WHAT TO DO: Could you find every line in the entries below that holds the word "pihenő" and copy it?

[Web document revisions]
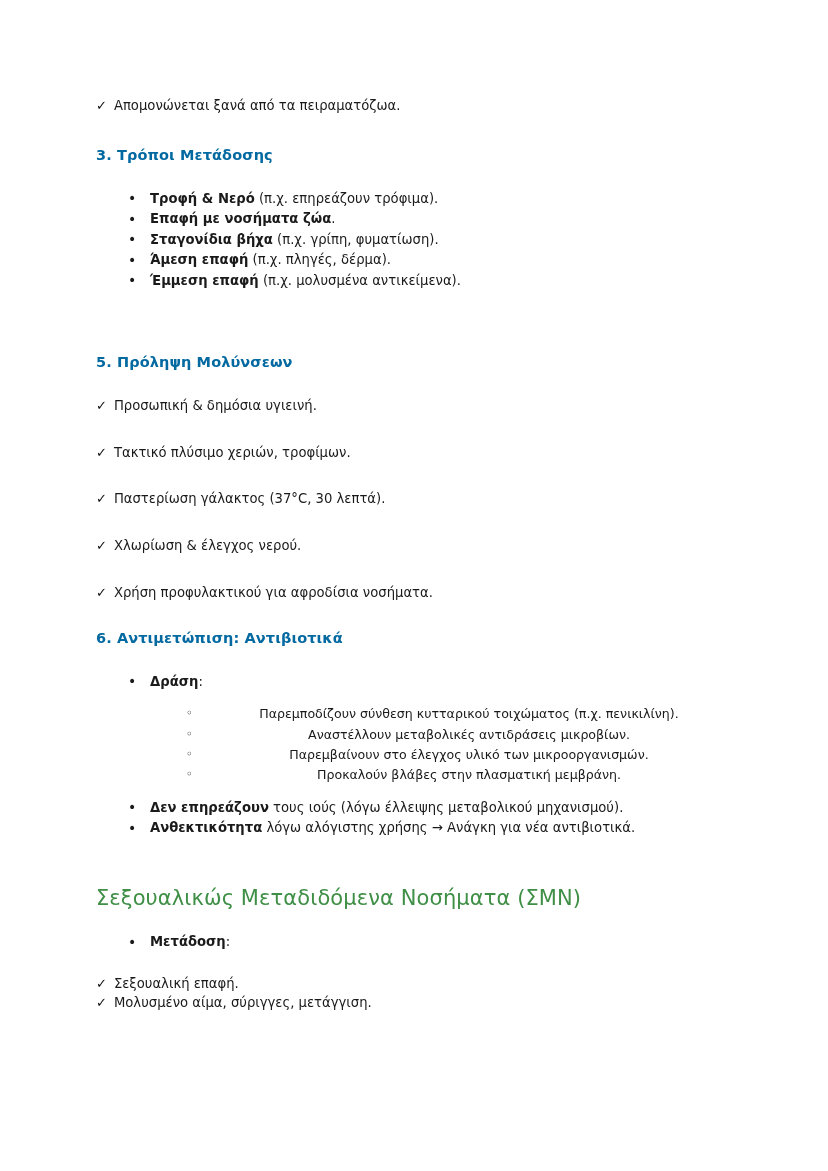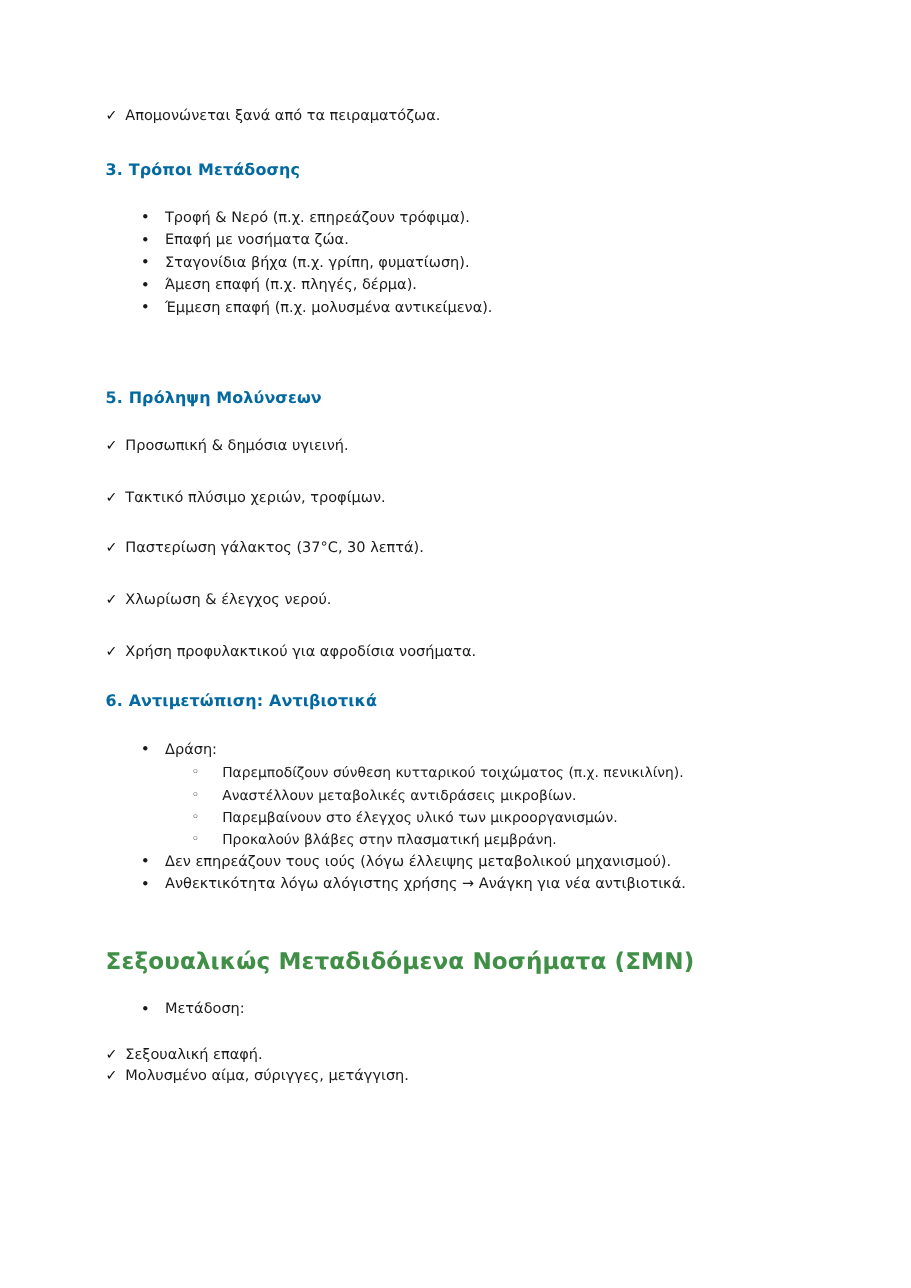--- a/index.html
+++ b/index.html
@@ -33,21 +33,21 @@
   .h-num {
     color: #0369a1;
     font-size: 14.5px;
     font-weight: bold;
     letter-spacing: 0.1px;
     line-height: 1.3;
   }
   .h-main {
     color: #3f8f46;
     font-size: 21px;
-    font-weight: bold;
+    font-weight: normal;
     letter-spacing: 0.1px;
     line-height: 1.3;
   }
 
   
   .check-line {
     font-size: 13.2px;
     line-height: 1.45;
     color: #1a1a1a;
     display: flex;
@@ -77,40 +77,41 @@
   .blist > li::before {
     content: "\2022";
     position: absolute;
     left: 32px;
     top: -0.5px;
     font-size: 14px;
     color: #1a1a1a;
   }
   .sublist {
     list-style: none;
-    margin: 0;
+    margin: 12px;
     padding: 0;
+    text-align: center;
   }
   .sublist > li {
     position: relative;
     padding-left: 52px;
     font-size: 12.6px;
     line-height: 1.62;
     color: #1a1a1a;
   }
   .sublist > li::before {
     content: "\25E6";
     position: absolute;
     left: 24px;
     top: 0;
     font-size: 12px;
     color: #333333;
   }
 
-  b, .lead { font-weight: normal; text-align: right; }
+  b, .lead { font-weight: bold; text-align: right; }
 
   
   .sp-1  { height: 30px; }
   .sp-2  { height: 21px; }
   .sp-3  { height: 24px; }
   .sp-4  { height: 10px; }
   .sp-5  { height: 26px; }
   .sp-7  { height: 46px; }
   .sp-8  { height: 20px; }
   .gap-check { height: 27px; }

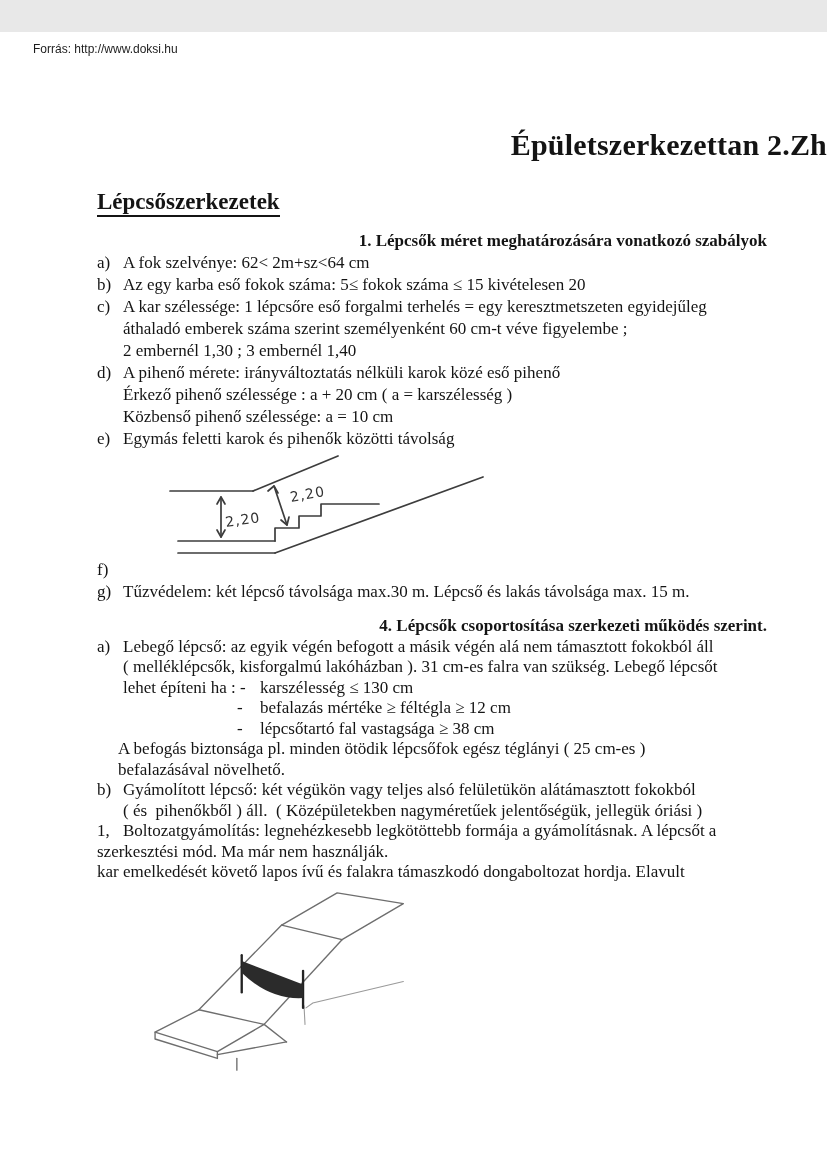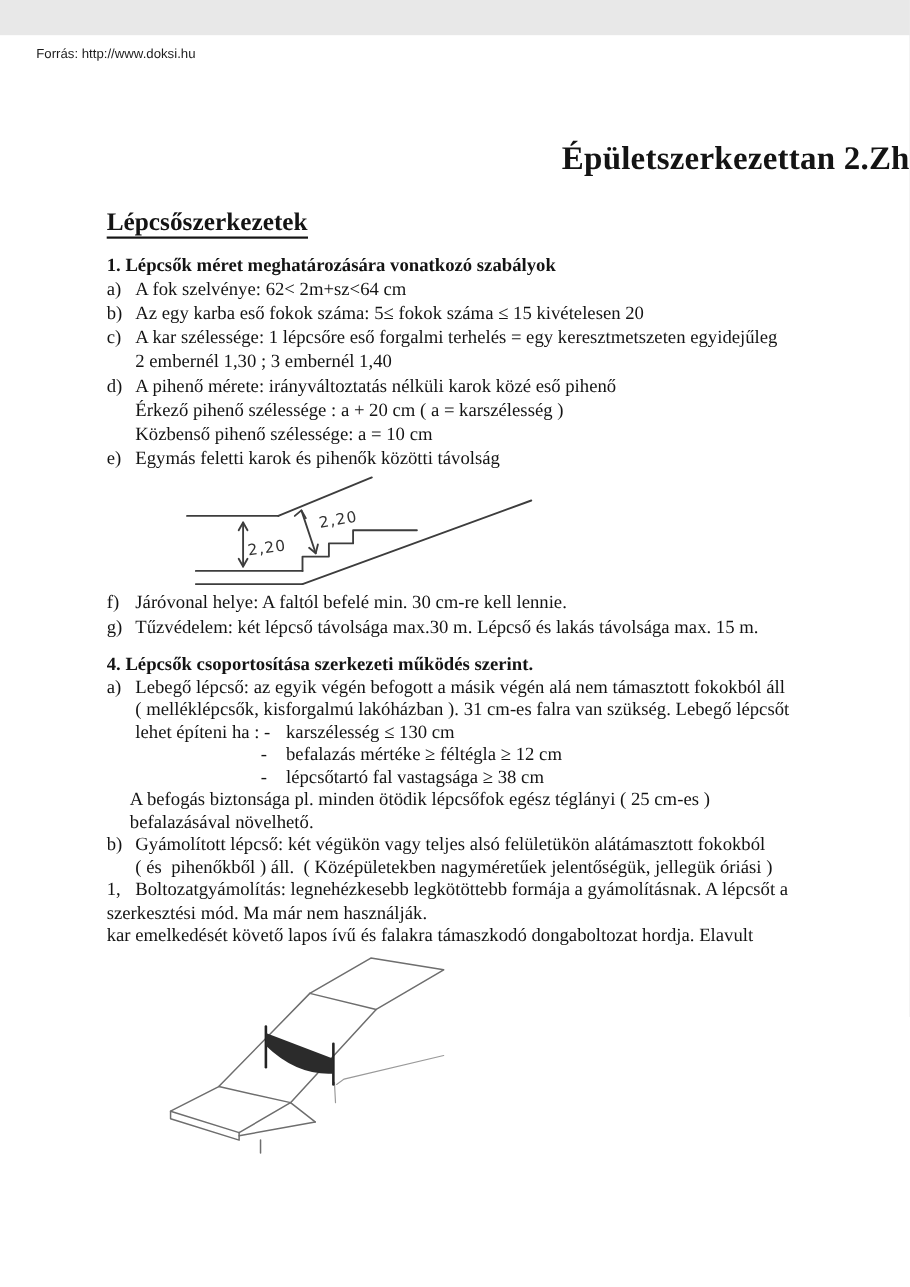--- a/index.html
+++ b/index.html
@@ -26,21 +26,21 @@
   .sectionheading{
     margin:24px 0 0 97px;
     font-size:23px;font-weight:bold;line-height:28px;
   }
   .sectionheading .u{
     border-bottom:2px solid #141414;
     padding-bottom:1px;
   }
   .body1{margin:14px 60px 0 97px;font-size:17px;line-height:22px;}
   .body2{margin:0 60px 0 97px;font-size:17px;line-height:20.5px;}
-  .bold{font-weight:bold;}
+  .bold{font-weight:bold;text-align:right;}
   .li{display:flex;}
   .lt{flex:0 0 26px;white-space:pre;}
   .line{white-space:pre;}
   .cont{margin-left:26px;}
   .note{margin-left:21px;}
   .ha-row{display:flex;margin-left:26px;align-items:flex-end;}
   .ha-label{flex:0 0 137px;white-space:pre;}
   .bullet-row{display:flex;margin-left:26px;}
   .bullet-dash{flex:0 0 23px;margin-left:114px;white-space:pre;}
   .h4gap{margin-top:13px;}
@@ -73,20 +73,21 @@
 
     <div class="li">
       <span class="lt">b)</span>
       <span class="line">Az egy karba eső fokok száma: 5≤ fokok száma ≤ 15 kivételesen 20</span>
     </div>
 
     <div class="li">
       <span class="lt">c)</span>
       <span class="line">A kar szélessége: 1 lépcsőre eső forgalmi terhelés = egy keresztmetszeten egyidejűleg</span>
     </div>
+    <div class="cont line">áthaladó emberek száma szerint személyenként 60 cm-t véve figyelembe ;</div>
     <div class="cont line">2 embernél 1,30 ; 3 embernél 1,40</div>
 
     <div class="li">
       <span class="lt">d)</span>
       <span class="line">A pihenő mérete: irányváltoztatás nélküli karok közé eső pihenő</span>
     </div>
     <div class="cont line">Érkező pihenő szélessége : a + 20 cm ( a = karszélesség )</div>
     <div class="cont line">Közbenső pihenő szélessége: a = 10 cm</div>
 
     <div class="li">
@@ -112,21 +113,20 @@
         <path d="M123,67 L129,72 L131,64"></path>
       </g>
       <text class="dimtext" x="68" y="74" transform="rotate(-8 68 74)">2,20</text>
       <text class="dimtext" x="133" y="49" transform="rotate(-10 133 49)">2,20</text>
     </svg>
   </div>
 
   <div class="body1" style="margin-top:2px;">
     <div class="li">
       <span class="lt">f)</span>
-      <span class="line">Járóvonal helye: A faltól befelé min. 30 cm-re kell lennie.</span>
     </div>
     <div class="li">
       <span class="lt">g)</span>
       <span class="line">Tűzvédelem: két lépcső távolsága max.30 m. Lépcső és lakás távolsága max. 15 m.</span>
     </div>
   </div>
 
   <div class="body2 h4gap">
     <div class="bold">4. Lépcsők csoportosítása szerkezeti működés szerint.</div>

ANSWER AREA:
       <span class="line">A pihenő mérete: irányváltoztatás nélküli karok közé eső pihenő</span>
     <div class="cont line">Érkező pihenő szélessége : a + 20 cm ( a = karszélesség )</div>
     <div class="cont line">Közbenső pihenő szélessége: a = 10 cm</div>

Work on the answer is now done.